Input material:

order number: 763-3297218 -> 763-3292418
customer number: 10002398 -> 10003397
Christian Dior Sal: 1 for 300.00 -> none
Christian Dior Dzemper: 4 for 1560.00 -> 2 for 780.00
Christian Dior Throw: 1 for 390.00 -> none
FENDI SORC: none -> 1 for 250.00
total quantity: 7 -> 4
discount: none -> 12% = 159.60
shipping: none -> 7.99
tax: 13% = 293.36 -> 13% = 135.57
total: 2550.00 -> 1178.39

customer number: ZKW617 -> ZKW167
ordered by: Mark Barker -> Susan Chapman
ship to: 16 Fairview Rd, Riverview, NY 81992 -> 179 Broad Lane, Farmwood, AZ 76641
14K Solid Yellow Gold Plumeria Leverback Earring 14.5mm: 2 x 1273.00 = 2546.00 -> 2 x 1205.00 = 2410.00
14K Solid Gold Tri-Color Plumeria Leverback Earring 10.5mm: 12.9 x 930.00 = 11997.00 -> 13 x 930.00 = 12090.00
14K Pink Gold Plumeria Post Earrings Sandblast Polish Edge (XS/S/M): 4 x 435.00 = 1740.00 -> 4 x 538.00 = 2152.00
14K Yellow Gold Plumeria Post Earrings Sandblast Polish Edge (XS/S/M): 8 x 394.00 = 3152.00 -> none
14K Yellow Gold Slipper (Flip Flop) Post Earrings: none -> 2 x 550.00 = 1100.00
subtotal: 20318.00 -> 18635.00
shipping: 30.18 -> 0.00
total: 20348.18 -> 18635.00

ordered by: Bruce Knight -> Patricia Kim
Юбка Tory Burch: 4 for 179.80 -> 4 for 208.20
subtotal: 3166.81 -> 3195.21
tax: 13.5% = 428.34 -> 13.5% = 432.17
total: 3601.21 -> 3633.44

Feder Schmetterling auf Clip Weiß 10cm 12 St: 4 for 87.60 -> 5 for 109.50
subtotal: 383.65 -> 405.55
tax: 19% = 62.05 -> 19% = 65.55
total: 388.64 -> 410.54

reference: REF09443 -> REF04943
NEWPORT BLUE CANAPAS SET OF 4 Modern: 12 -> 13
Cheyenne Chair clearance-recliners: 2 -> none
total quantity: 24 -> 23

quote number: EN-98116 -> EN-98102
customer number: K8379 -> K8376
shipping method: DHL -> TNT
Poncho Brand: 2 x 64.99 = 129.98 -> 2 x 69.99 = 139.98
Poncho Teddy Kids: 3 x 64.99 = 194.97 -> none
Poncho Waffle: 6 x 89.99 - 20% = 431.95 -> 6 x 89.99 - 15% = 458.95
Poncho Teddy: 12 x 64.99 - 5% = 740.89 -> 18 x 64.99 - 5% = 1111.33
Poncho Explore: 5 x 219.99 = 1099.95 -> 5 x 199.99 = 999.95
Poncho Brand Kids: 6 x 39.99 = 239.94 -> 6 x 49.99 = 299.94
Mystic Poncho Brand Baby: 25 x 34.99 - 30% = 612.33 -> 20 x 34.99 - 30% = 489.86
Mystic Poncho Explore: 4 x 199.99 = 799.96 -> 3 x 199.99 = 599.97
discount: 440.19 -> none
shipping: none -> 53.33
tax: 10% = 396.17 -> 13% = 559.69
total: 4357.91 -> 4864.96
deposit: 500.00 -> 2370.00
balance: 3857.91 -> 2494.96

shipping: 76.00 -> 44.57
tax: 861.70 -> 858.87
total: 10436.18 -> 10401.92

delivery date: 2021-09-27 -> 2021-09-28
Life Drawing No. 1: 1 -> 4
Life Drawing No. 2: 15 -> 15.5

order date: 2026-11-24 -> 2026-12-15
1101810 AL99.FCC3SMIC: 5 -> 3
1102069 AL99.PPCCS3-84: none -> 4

Exercise prompt: The records above need to be written out once more, exactly.

Exercise output:
order number: 763-3297218 -> 763-3292418
customer number: 10002398 -> 10003397
Christian Dior Sal: 1 for 300.00 -> none
Christian Dior Dzemper: 4 for 1560.00 -> 2 for 780.00
Christian Dior Throw: 1 for 390.00 -> none
FENDI SORC: none -> 1 for 250.00
total quantity: 7 -> 4
discount: none -> 12% = 159.60
shipping: none -> 7.99
tax: 13% = 293.36 -> 13% = 135.57
total: 2550.00 -> 1178.39

customer number: ZKW617 -> ZKW167
ordered by: Mark Barker -> Susan Chapman
ship to: 16 Fairview Rd, Riverview, NY 81992 -> 179 Broad Lane, Farmwood, AZ 76641
14K Solid Yellow Gold Plumeria Leverback Earring 14.5mm: 2 x 1273.00 = 2546.00 -> 2 x 1205.00 = 2410.00
14K Solid Gold Tri-Color Plumeria Leverback Earring 10.5mm: 12.9 x 930.00 = 11997.00 -> 13 x 930.00 = 12090.00
14K Pink Gold Plumeria Post Earrings Sandblast Polish Edge (XS/S/M): 4 x 435.00 = 1740.00 -> 4 x 538.00 = 2152.00
14K Yellow Gold Plumeria Post Earrings Sandblast Polish Edge (XS/S/M): 8 x 394.00 = 3152.00 -> none
14K Yellow Gold Slipper (Flip Flop) Post Earrings: none -> 2 x 550.00 = 1100.00
subtotal: 20318.00 -> 18635.00
shipping: 30.18 -> 0.00
total: 20348.18 -> 18635.00

ordered by: Bruce Knight -> Patricia Kim
Юбка Tory Burch: 4 for 179.80 -> 4 for 208.20
subtotal: 3166.81 -> 3195.21
tax: 13.5% = 428.34 -> 13.5% = 432.17
total: 3601.21 -> 3633.44

Feder Schmetterling auf Clip Weiß 10cm 12 St: 4 for 87.60 -> 5 for 109.50
subtotal: 383.65 -> 405.55
tax: 19% = 62.05 -> 19% = 65.55
total: 388.64 -> 410.54

reference: REF09443 -> REF04943
NEWPORT BLUE CANAPAS SET OF 4 Modern: 12 -> 13
Cheyenne Chair clearance-recliners: 2 -> none
total quantity: 24 -> 23

quote number: EN-98116 -> EN-98102
customer number: K8379 -> K8376
shipping method: DHL -> TNT
Poncho Brand: 2 x 64.99 = 129.98 -> 2 x 69.99 = 139.98
Poncho Teddy Kids: 3 x 64.99 = 194.97 -> none
Poncho Waffle: 6 x 89.99 - 20% = 431.95 -> 6 x 89.99 - 15% = 458.95
Poncho Teddy: 12 x 64.99 - 5% = 740.89 -> 18 x 64.99 - 5% = 1111.33
Poncho Explore: 5 x 219.99 = 1099.95 -> 5 x 199.99 = 999.95
Poncho Brand Kids: 6 x 39.99 = 239.94 -> 6 x 49.99 = 299.94
Mystic Poncho Brand Baby: 25 x 34.99 - 30% = 612.33 -> 20 x 34.99 - 30% = 489.86
Mystic Poncho Explore: 4 x 199.99 = 799.96 -> 3 x 199.99 = 599.97
discount: 440.19 -> none
shipping: none -> 53.33
tax: 10% = 396.17 -> 13% = 559.69
total: 4357.91 -> 4864.96
deposit: 500.00 -> 2370.00
balance: 3857.91 -> 2494.96

shipping: 76.00 -> 44.57
tax: 861.70 -> 858.87
total: 10436.18 -> 10401.92

delivery date: 2021-09-27 -> 2021-09-28
Life Drawing No. 1: 1 -> 4
Life Drawing No. 2: 15 -> 15.5

order date: 2026-11-24 -> 2026-12-15
1101810 AL99.FCC3SMIC: 5 -> 3
1102069 AL99.PPCCS3-84: none -> 4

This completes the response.